* _Data records_:
****************

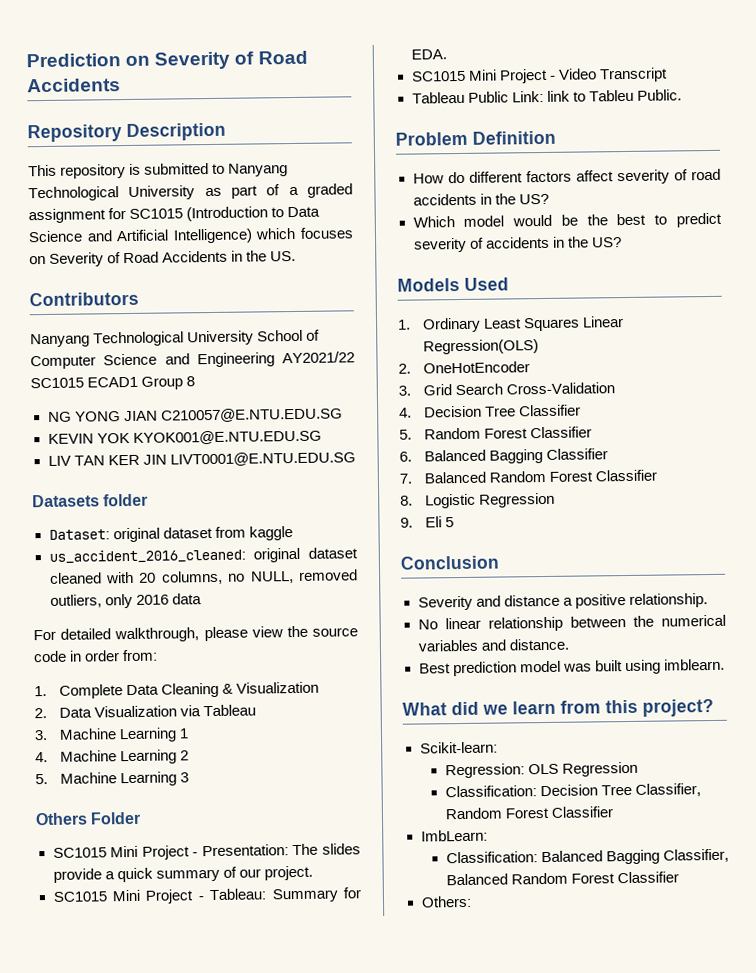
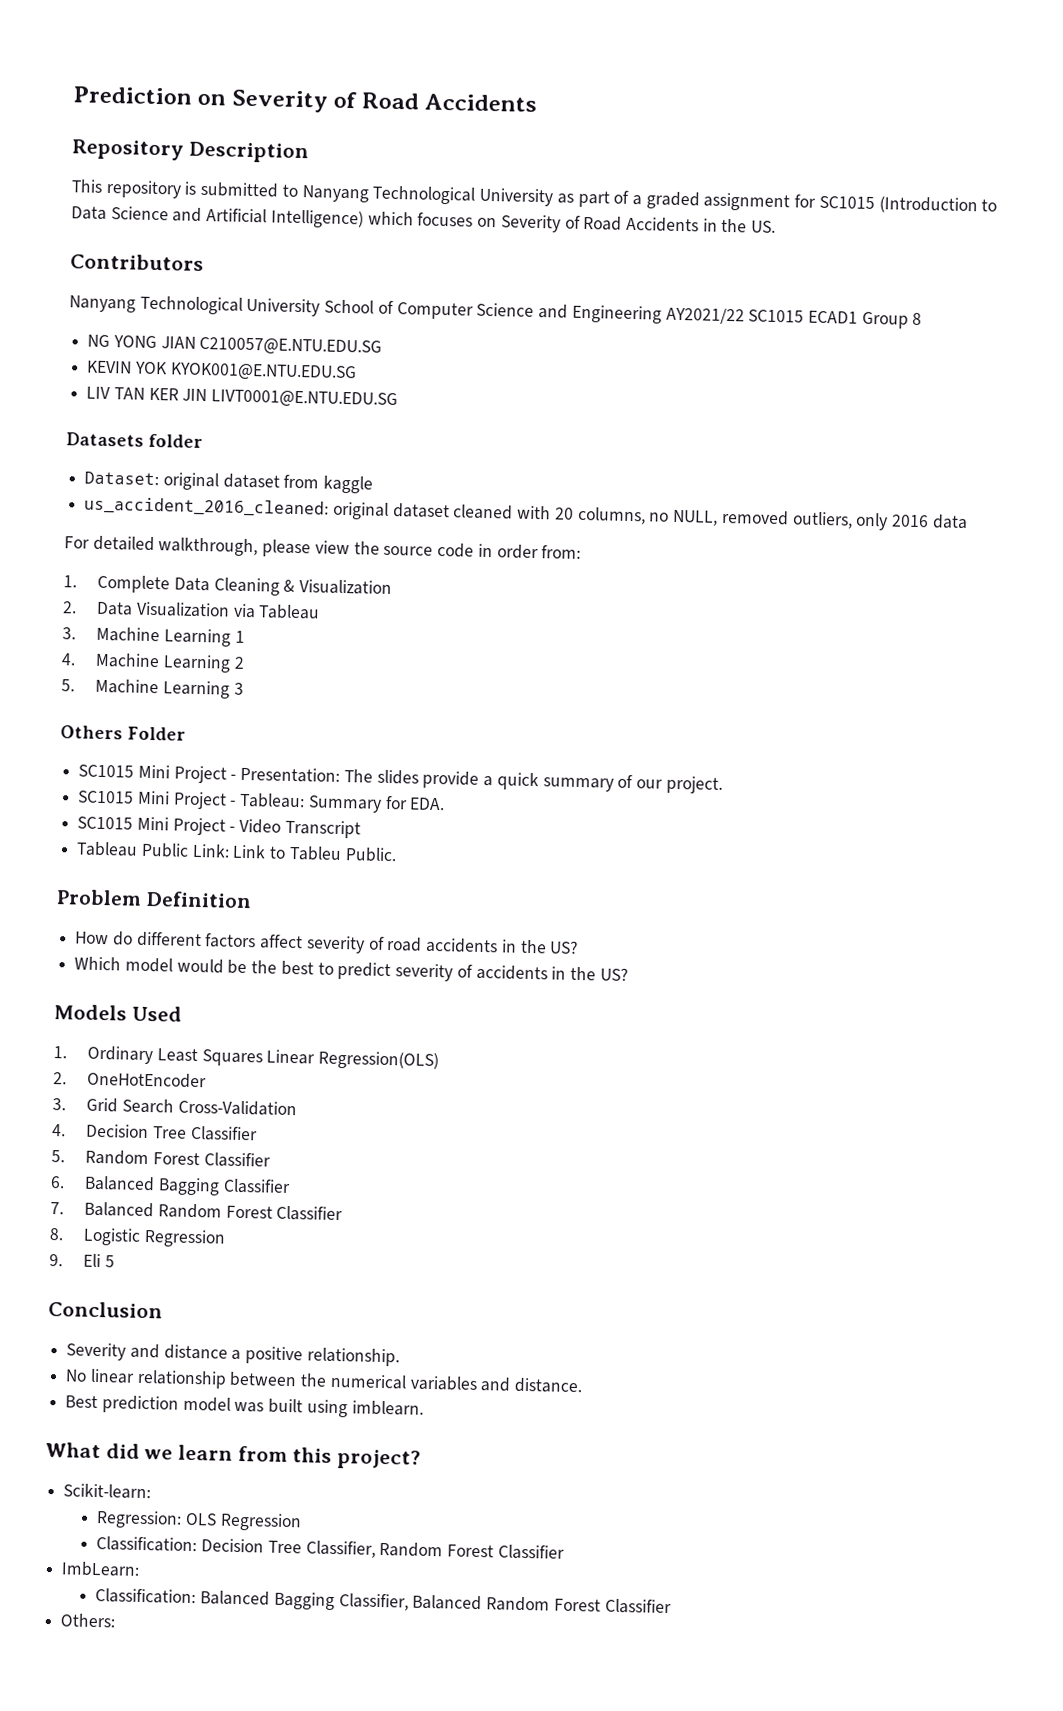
- Tableau Public Link: link to Tableu Public.
+ Tableau Public Link: Link to Tableu Public.

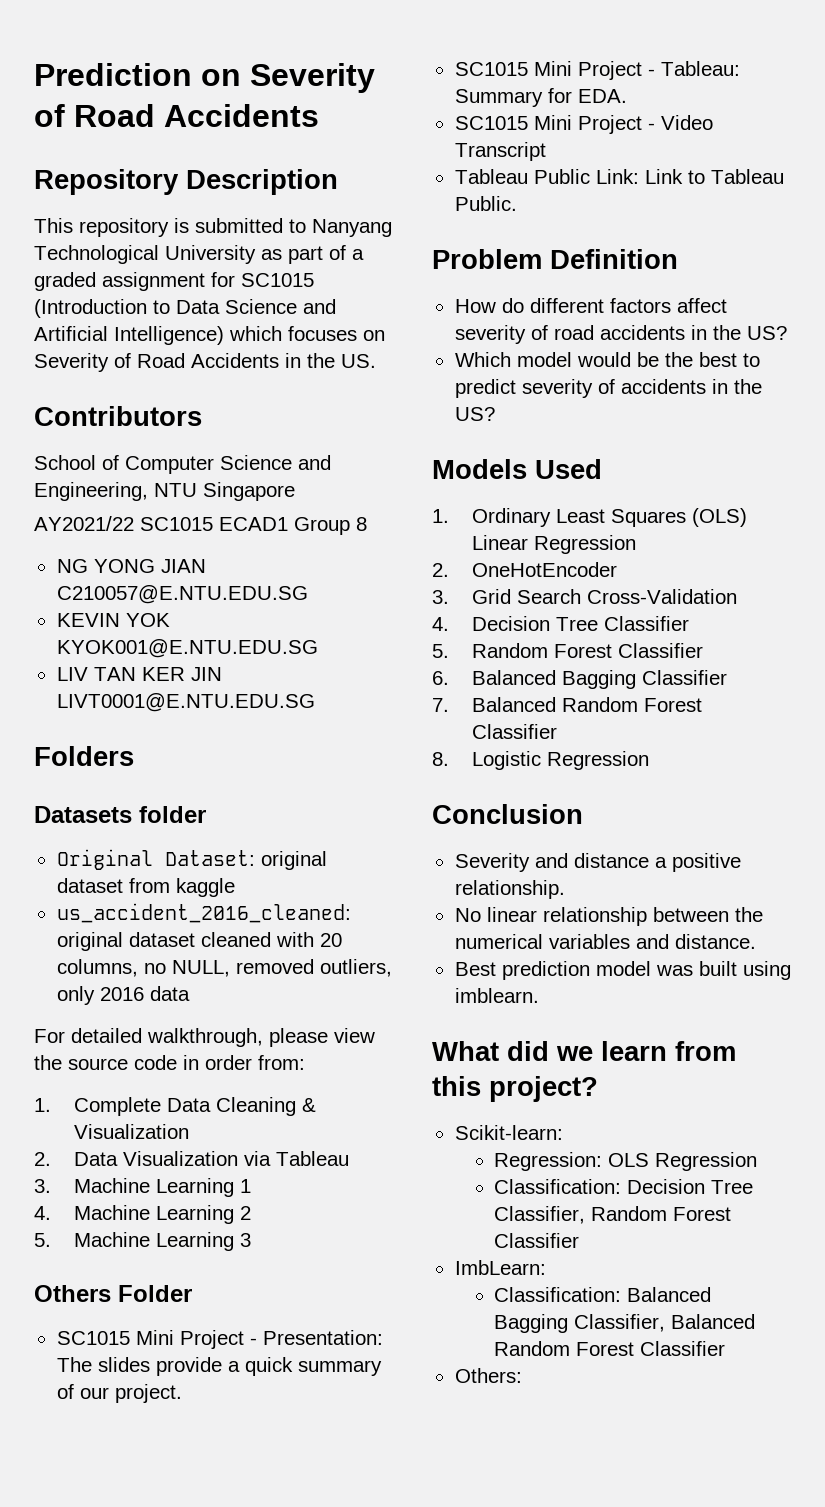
- Nanyang Technological University School of Computer Science and Engineering AY2021/22 SC1015 ECAD1 Group 8
+ School of Computer Science and Engineering, NTU Singapore
+ AY2021/22 SC1015 ECAD1 Group 8
+ Folders
- Dataset: original dataset from kaggle
+ Original Dataset: original dataset from kaggle
- Tableau Public Link: Link to Tableu Public.
+ Tableau Public Link: Link to Tableau Public.
- 1. Ordinary Least Squares Linear Regression(OLS)
+ 1. Ordinary Least Squares (OLS) Linear Regression
- 9. Eli 5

****************

Return the count of lines in the entries above that include the word "Squares", without any added text.

* _THE ANSWER_: 2